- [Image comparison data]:
== == ==

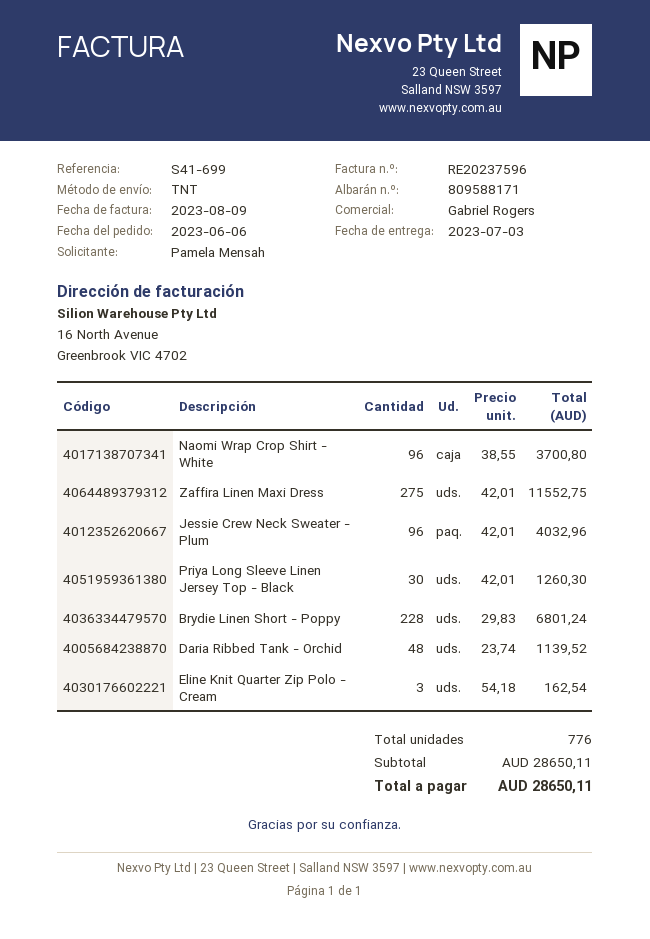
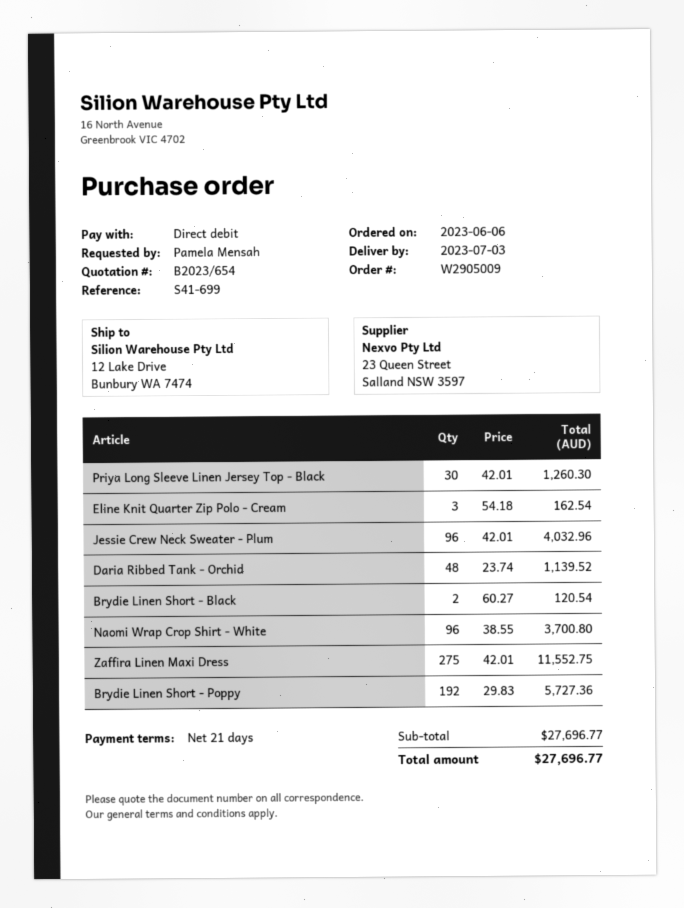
Brydie Linen Short - Poppy: 228 x 29.83 = 6801.24 -> 192 x 29.83 = 5727.36
Brydie Linen Short - Black: none -> 2 x 60.27 = 120.54
subtotal: 28650.11 -> 27696.77
total: 28650.11 -> 27696.77

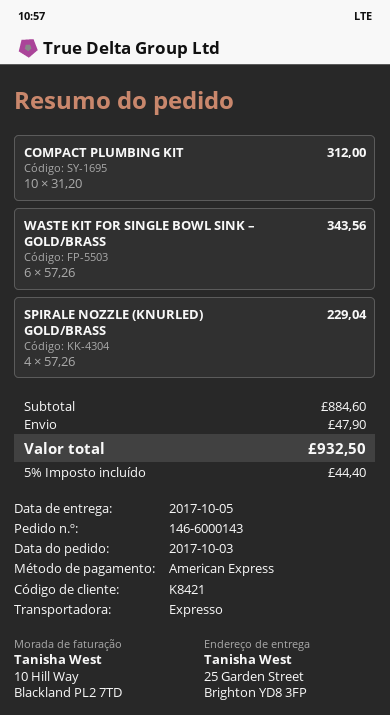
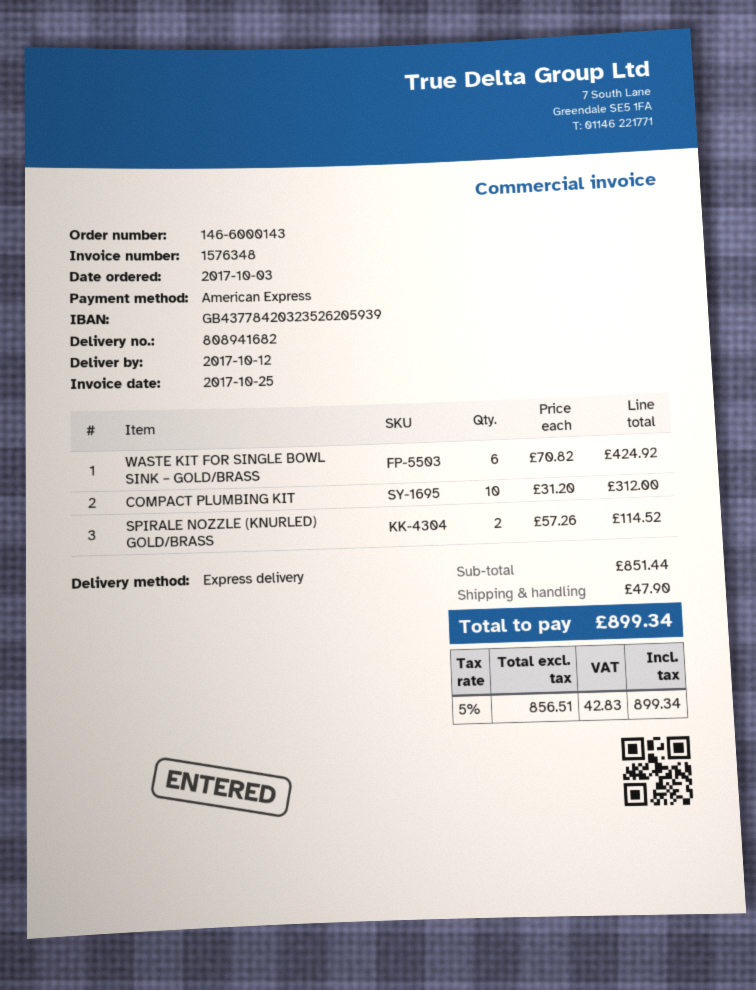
delivery date: 2017-10-05 -> 2017-10-12
WASTE KIT FOR SINGLE BOWL SINK – GOLD/BRASS: 6 x 57.26 = 343.56 -> 6 x 70.82 = 424.92
SPIRALE NOZZLE (KNURLED) GOLD/BRASS: 4 x 57.26 = 229.04 -> 2 x 57.26 = 114.52
subtotal: 884.60 -> 851.44
tax: 5% = 44.40 -> 5% = 42.83
total: 932.50 -> 899.34

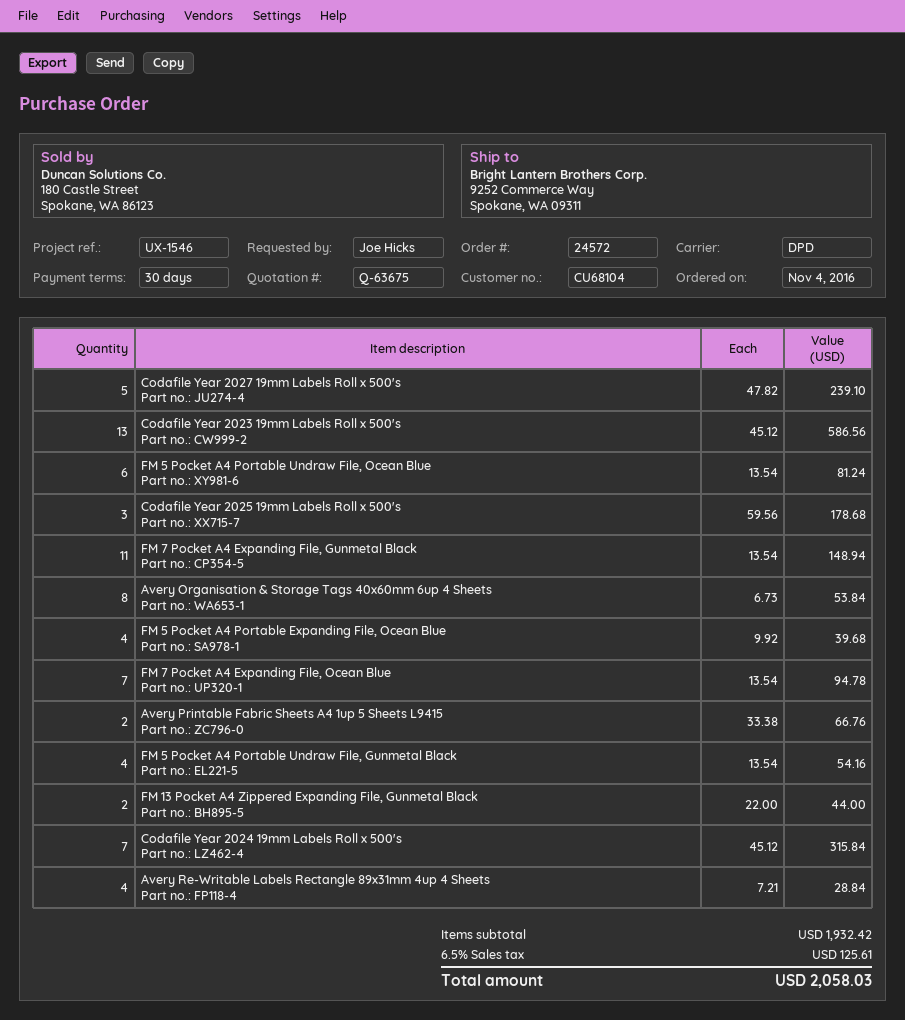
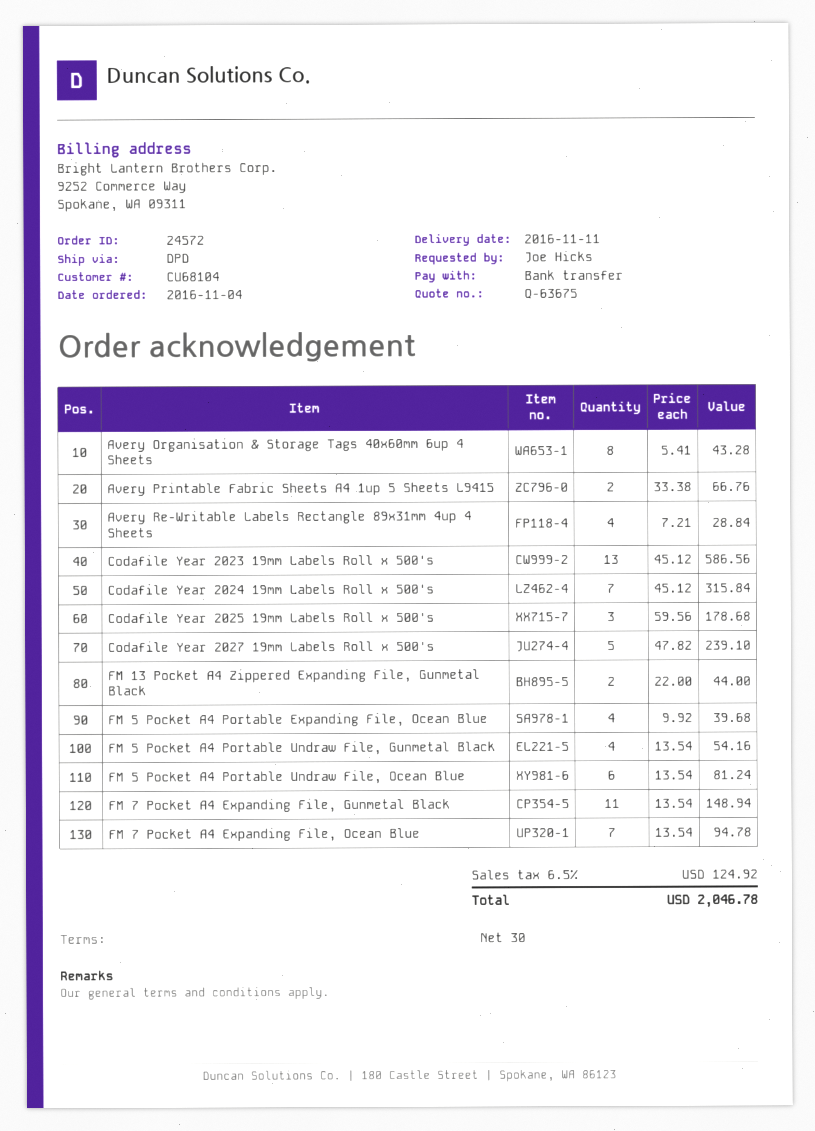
Avery Organisation & Storage Tags 40x60mm 6up 4 Sheets: 8 x 6.73 = 53.84 -> 8 x 5.41 = 43.28
tax: 6.5% = 125.61 -> 6.5% = 124.92
total: 2058.03 -> 2046.78

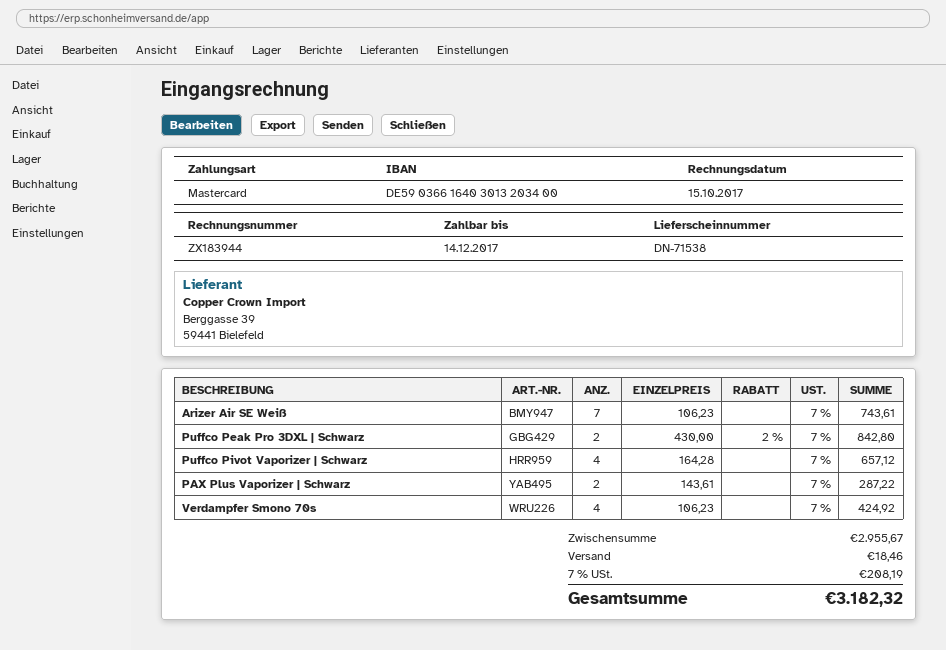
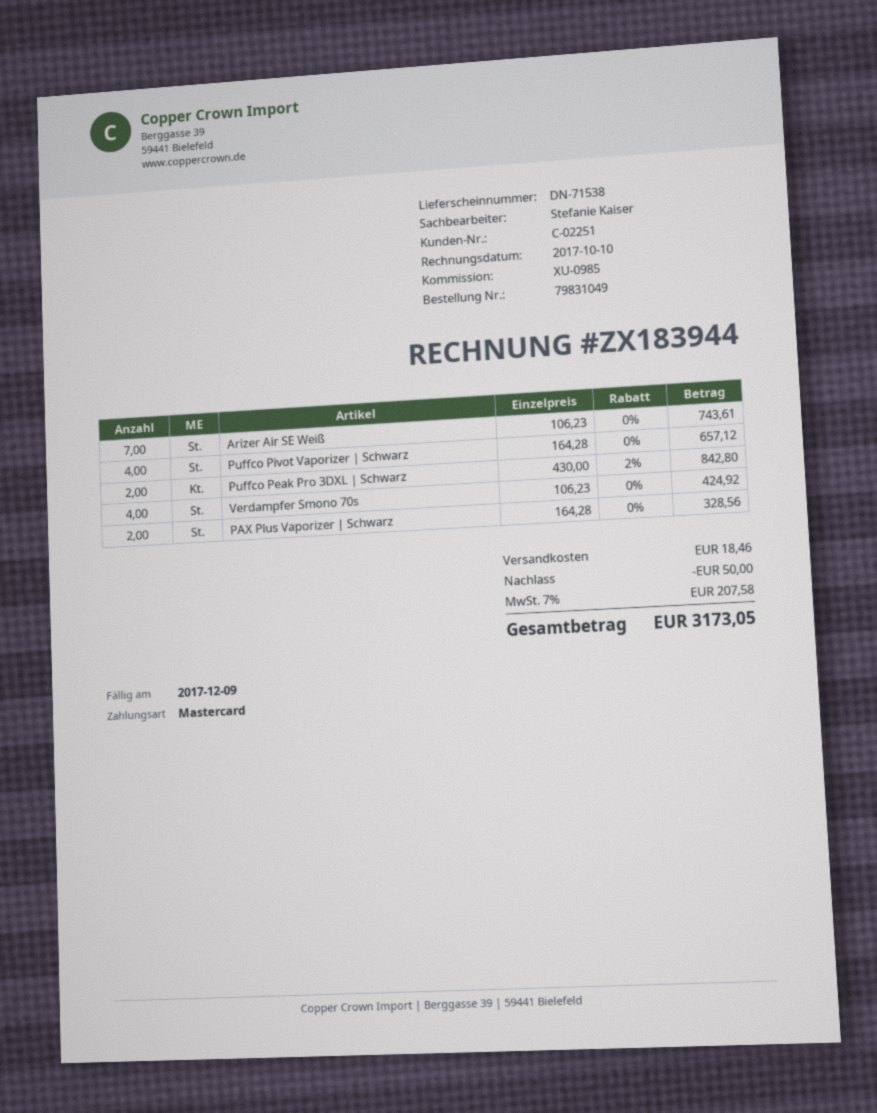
invoice date: 2017-10-15 -> 2017-10-10
due date: 2017-12-14 -> 2017-12-09
PAX Plus Vaporizer | Schwarz: 2 x 143.61 = 287.22 -> 2 x 164.28 = 328.56
discount: none -> 50.00
tax: 7% = 208.19 -> 7% = 207.58
total: 3182.32 -> 3173.05

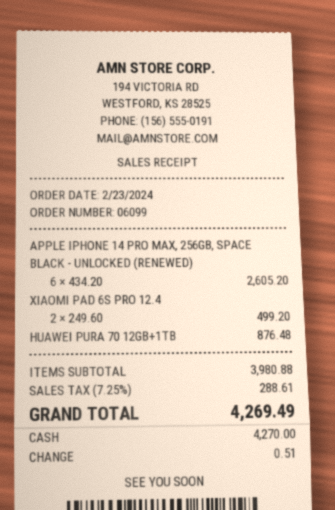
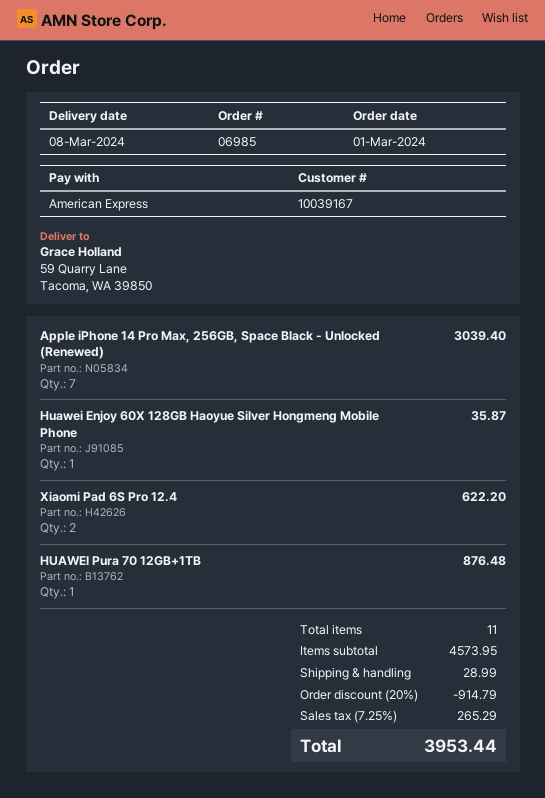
order number: 06099 -> 06985
order date: 2024-02-23 -> 2024-03-01
payment method: cash -> American Express
APPLE IPHONE 14 PRO MAX, 256GB, SPACE BLACK - UNLOCKED (RENEWED): 6 for 2605.20 -> 7 for 3039.40
XIAOMI PAD 6S PRO 12.4: 2 for 499.20 -> 2 for 622.20
Huawei Enjoy 60X 128GB Haoyue Silver Hongmeng Mobile Phone: none -> 1 for 35.87
subtotal: 3980.88 -> 4573.95
discount: none -> 20% = 914.79
shipping: none -> 28.99
tax: 7.25% = 288.61 -> 7.25% = 265.29
total: 4269.49 -> 3953.44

== == ==

- [WORK INSTRUCTION]:
In the answer, repeat exactly the lines from the top of the entries above through the line with "total: 932.50 -> 899.34", and leave pictures out of it.

- [ANSWER BELOW]:
Brydie Linen Short - Poppy: 228 x 29.83 = 6801.24 -> 192 x 29.83 = 5727.36
Brydie Linen Short - Black: none -> 2 x 60.27 = 120.54
subtotal: 28650.11 -> 27696.77
total: 28650.11 -> 27696.77

delivery date: 2017-10-05 -> 2017-10-12
WASTE KIT FOR SINGLE BOWL SINK – GOLD/BRASS: 6 x 57.26 = 343.56 -> 6 x 70.82 = 424.92
SPIRALE NOZZLE (KNURLED) GOLD/BRASS: 4 x 57.26 = 229.04 -> 2 x 57.26 = 114.52
subtotal: 884.60 -> 851.44
tax: 5% = 44.40 -> 5% = 42.83
total: 932.50 -> 899.34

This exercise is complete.